Des visiteurs naviguent en canoë.

Photo : La Presse canadienne / Jonathan Hayward

« Il n'y a pas d'endroits pour isoler une personne qui présenterait des symptômes de la COVID-19 », s'inquiète Agathe Gaulin. Les touristes ne sont plus les bienvenus dans les Îles du Golfe. Agathe Gaulin nous explique comment les 3 000 résidents de l'Île de Gabriola, comme elle, s'organisent pendant cette pandémie.

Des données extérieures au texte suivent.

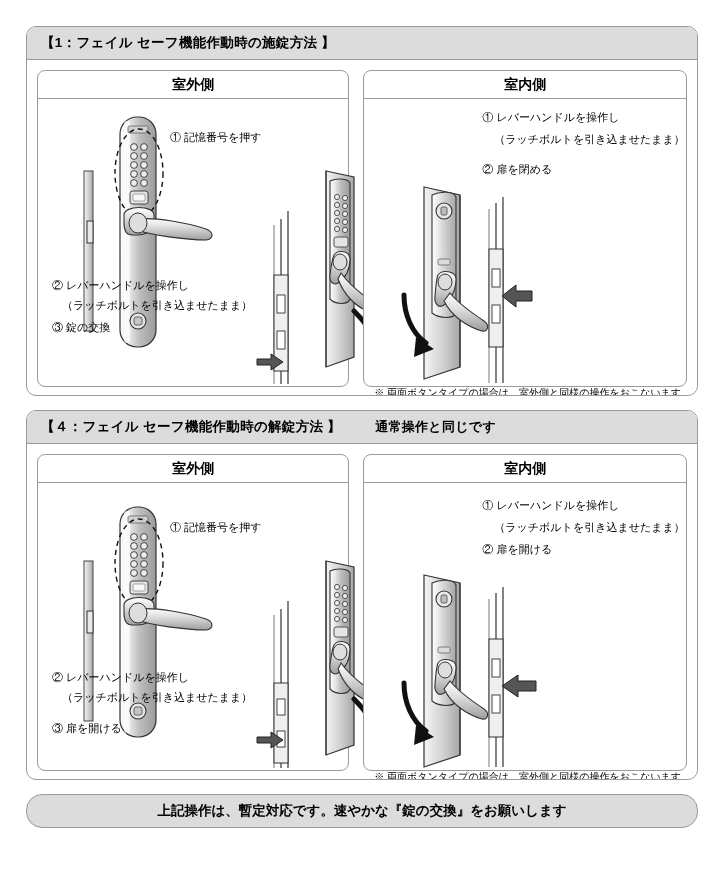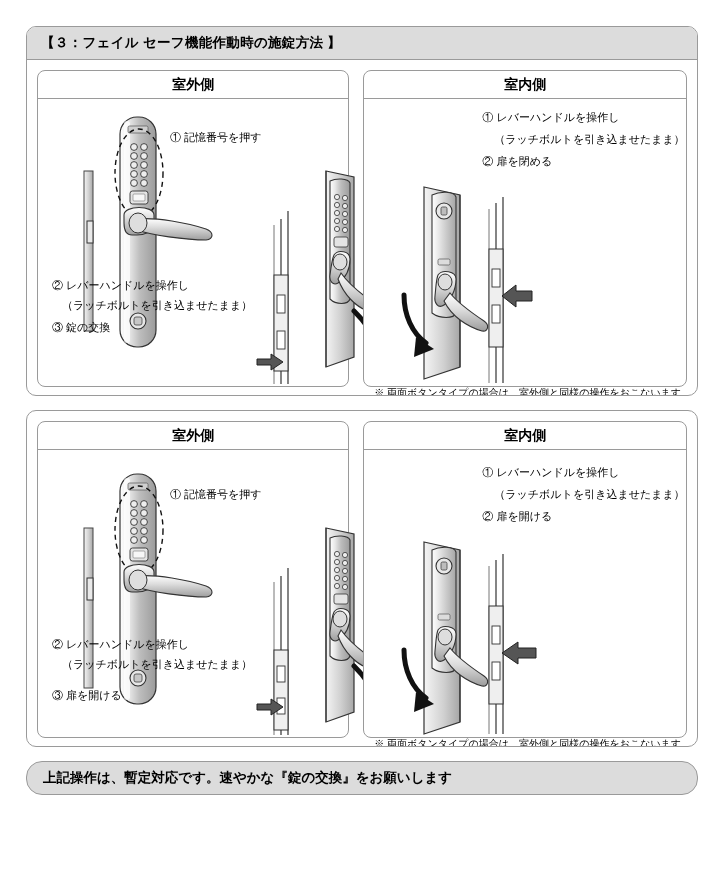--- a/index.html
+++ b/index.html
@@ -115,7 +115,7 @@
 
   <div class="section">
     <div class="section-header">
-      <span>【３：フェイル セーフ機能作動時の施錠方法 】</span>
+      <span>【1：フェイル セーフ機能作動時の施錠方法 】</span>
       <span class="sub"></span>
     </div>
 

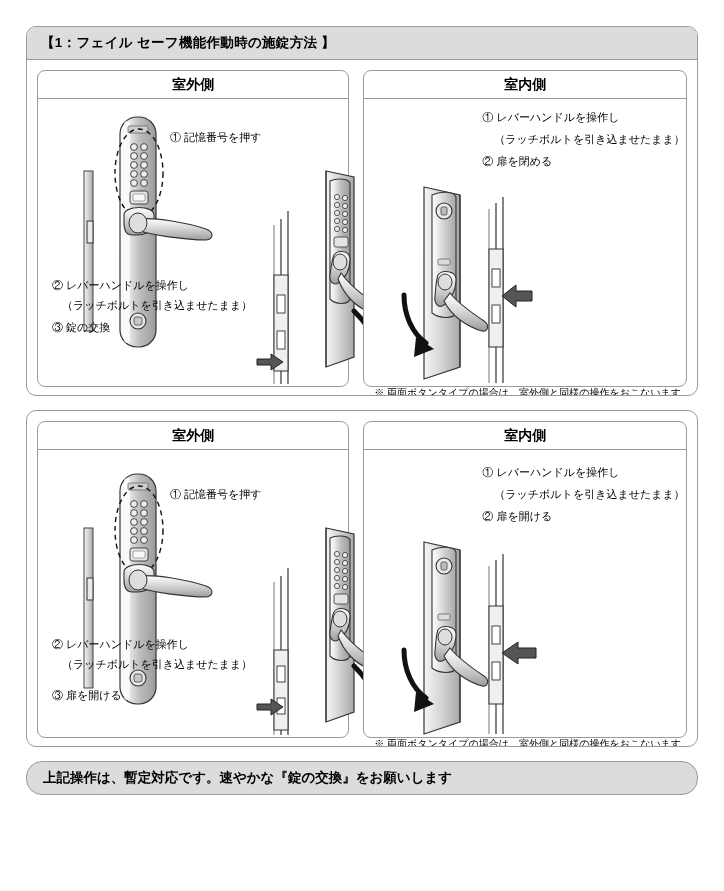--- a/index.html
+++ b/index.html
@@ -275,7 +275,7 @@
 
           <div class="note" style="left:118px; top:10px;">① レバーハンドルを操作し</div>
           <div class="note" style="left:130px; top:32px;">（ラッチボルトを引き込ませたまま）</div>
-          <div class="note" style="left:118px; top:54px;">② 扉を閉める</div>
+          <div class="note" style="left:118px; top:62px;">② 扉を閉める</div>
           <div class="note small" style="left:10px; top:258px;">※ 両面ボタンタイプの場合は、室外側と同様の操作をおこないます。</div>
         </div>
       </div>

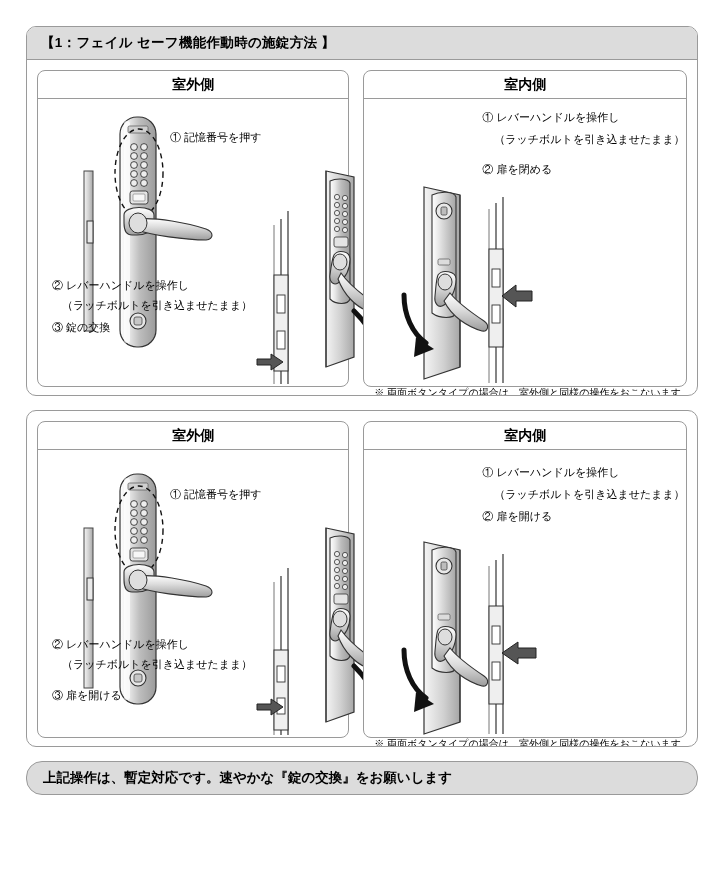--- a/index.html
+++ b/index.html
@@ -283,6 +283,10 @@
   </div>
 
   <div class="section">
+    <div class="section-header">
+      <span>【４：フェイル セーフ機能作動時の解錠方法 】</span>
+      <span class="sub">通常操作と同じです</span>
+    </div>
 
     <div class="panes">
 

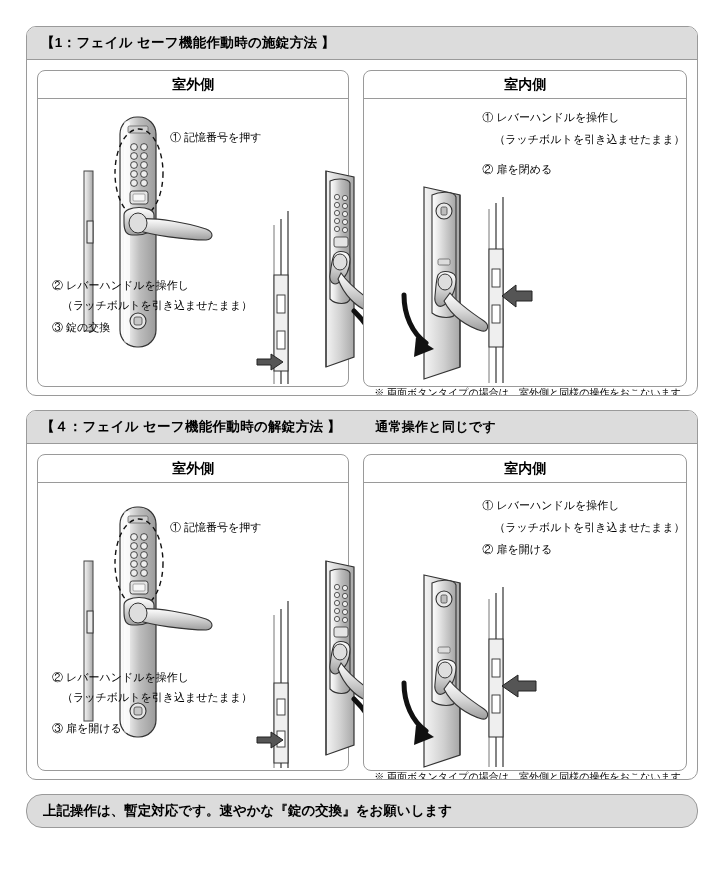--- a/index.html
+++ b/index.html
@@ -103,6 +103,7 @@
     font-size: 13.5px;
     font-weight: bold;
     box-sizing: border-box;
+    justify-content: center;
   }
 
   svg { display: block; }

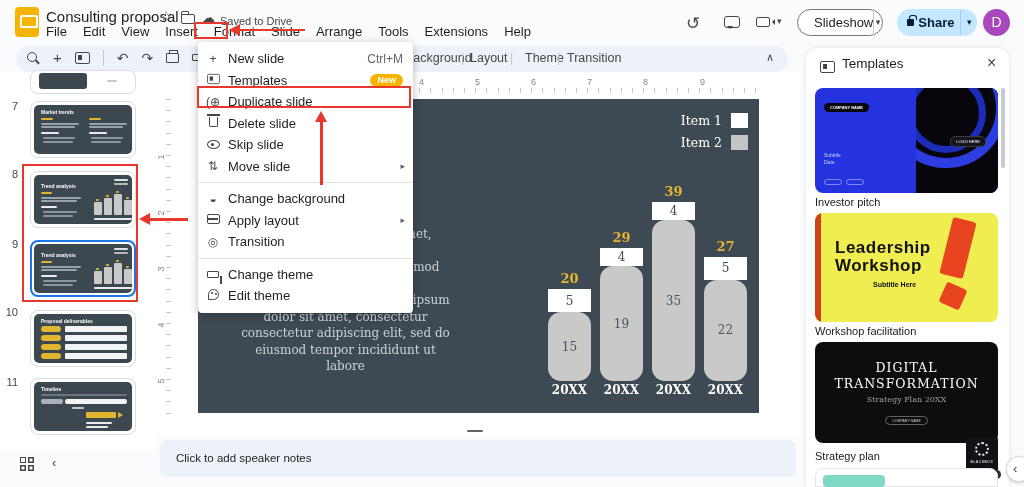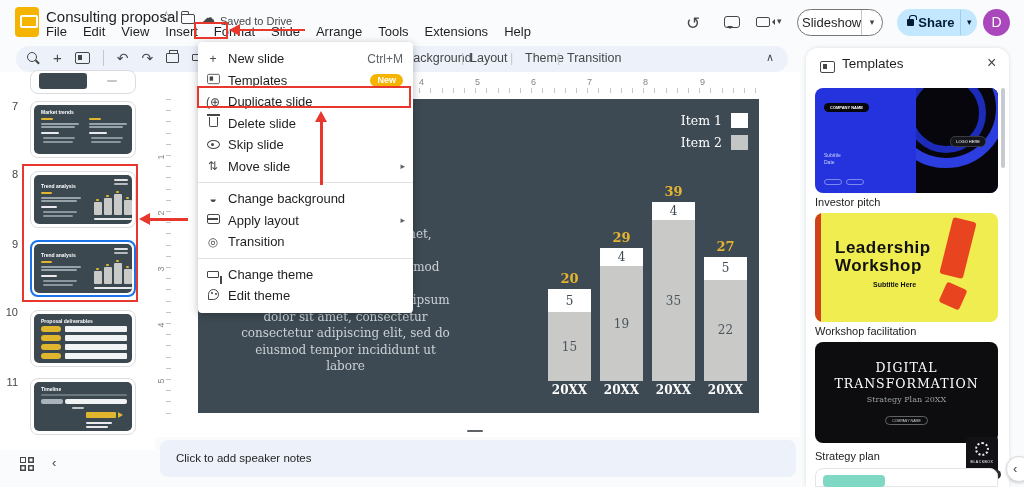--- a/index.html
+++ b/index.html
@@ -25,7 +25,7 @@
   .ic-cam::after { content:""; position:absolute; right:-6px; top:1px; border:3px solid transparent; border-right-color:#444746; }
   .cam-caret { left:777px; top:16px; font-size:9px; color:#444746; }
   .btn-slideshow { left:797px; top:9px; width:86px; height:27px; border:1px solid #747775; border-radius:14px; background:#fff; display:flex; align-items:center; }
-  .btn-slideshow .lbl { flex:1; text-align:right; font-size:13px; color:#1f1f1f; padding-left:4px; }
+  .btn-slideshow .lbl { flex:1; text-align:right; font-size:13px; color:#1f1f1f; padding-left:4px;margin-left:12px; }
   .btn-slideshow .dd { width:22px; border-left:1px solid #c4c7c5; text-align:center; font-size:9px; color:#444746; line-height:25px; }
   .btn-share { left:897px; top:9px; width:80px; height:27px; border-radius:14px; background:#c2e7ff; display:flex; align-items:center; color:#001d35; }
   .btn-share .lbl { font-size:13px; font-weight:bold; padding:0 6px 0 4px; }

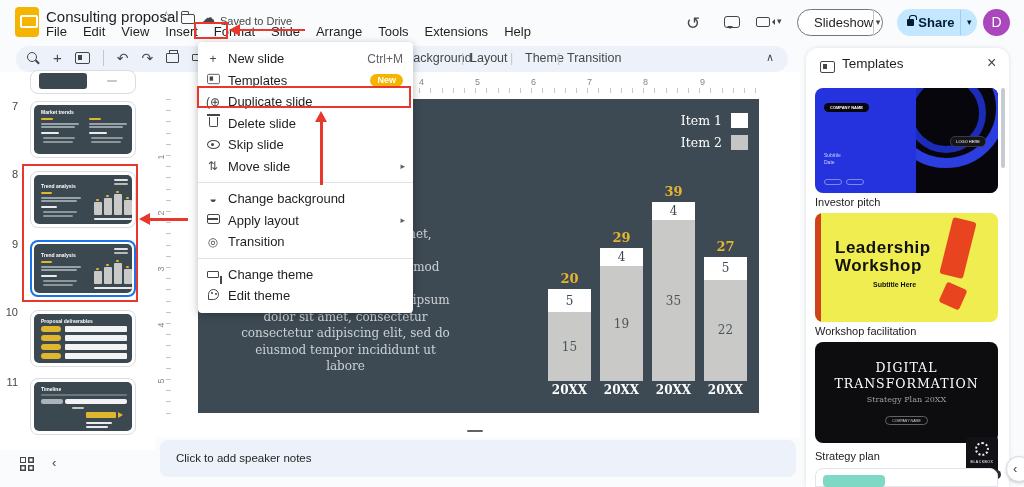--- a/index.html
+++ b/index.html
@@ -83,7 +83,7 @@
   .bar-total { text-align:center; font-family:"DejaVu Serif", serif; font-weight:bold; font-size:13px; color:#e5b431; margin-bottom:3px; }
   .bar-seg { width:100%; display:flex; align-items:center; justify-content:center; font-family:"DejaVu Serif", serif; font-size:12px; }
   .bar-white { background:#ffffff; color:#3b4850; }
-  .bar-gray { background:#c9cac8; color:#4a545a; }
+  .bar-gray { background:#c9cac8; color:#4a545a;border-radius:13px; }
   .bar-cat { position:absolute; top:100%; width:100%; margin-top:2px; text-align:center; font-family:"DejaVu Serif", serif; font-weight:bold; font-size:12px; color:#fff; }
   .drag-handle { left:467px; top:430px; width:16px; height:2px; background:#5f6368; border-radius:1px; }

Les habitants de l’île Gabriola ont accès à une aide médicale, à défaut des autres îles plus petites. On est une des plus grosses îles alors on a une clinique médicale avec quatre médecins, un service d’ambulance, explique Agathe Gaulin. Mais ce soutien médical ne prend pas en compte les services d’urgence, qui sont concentrés sur l’Île de Vancouver.

Le traversier, un lien essentiel le reste du monde

Leur seul lien à la civilisation réside dans le traversier qui relie l’Île Gabriola à l’Île de Vancouver.

Notre traversier continue de fonctionner à la normale, mais il suffit qu’un membre de l’équipage soit affecté, et ça pourrait vite changer la donne, note Agathe Gaulin.

Pas question pour autant de réduire le nombre de traversiers. Pour les gens qui travaillent à Nanaimo ou dans la région, ils ont besoin du traversier pour continuer à vivre, soutient-elle.

Une vie fondée sur l’entraide et la bienveillance

Les habitants de l’Île Gabriola sont bien organisés : c’est plus facile qu’en ville, on vit à la campagne, on a de la nourriture à la maison. Pour la majorité d’entre nous ça ne nous a pas pris au dépourvu, analyse Agathe Gaulin.

De plus, l’approvisionnement fonctionne bien, même si au début de l’épidémie, des personnes venaient de Nanaimo pour dévaliser l’épicerie de l’Île. Mais on est une communauté soudée, on s’en est vite rendu compte, souligne la résidente.

L’entraide est capitale pour une si petite communauté. Les habitants veillent les uns sur les autres, spécialement pendant cette période d'incertitude. Ceux qui ont le moyen de le faire, on aide nos commerces en commandant à emporter. On ne veut pas qu’ils ferment complètement à cause de ça, conclut Agathe Gaulin.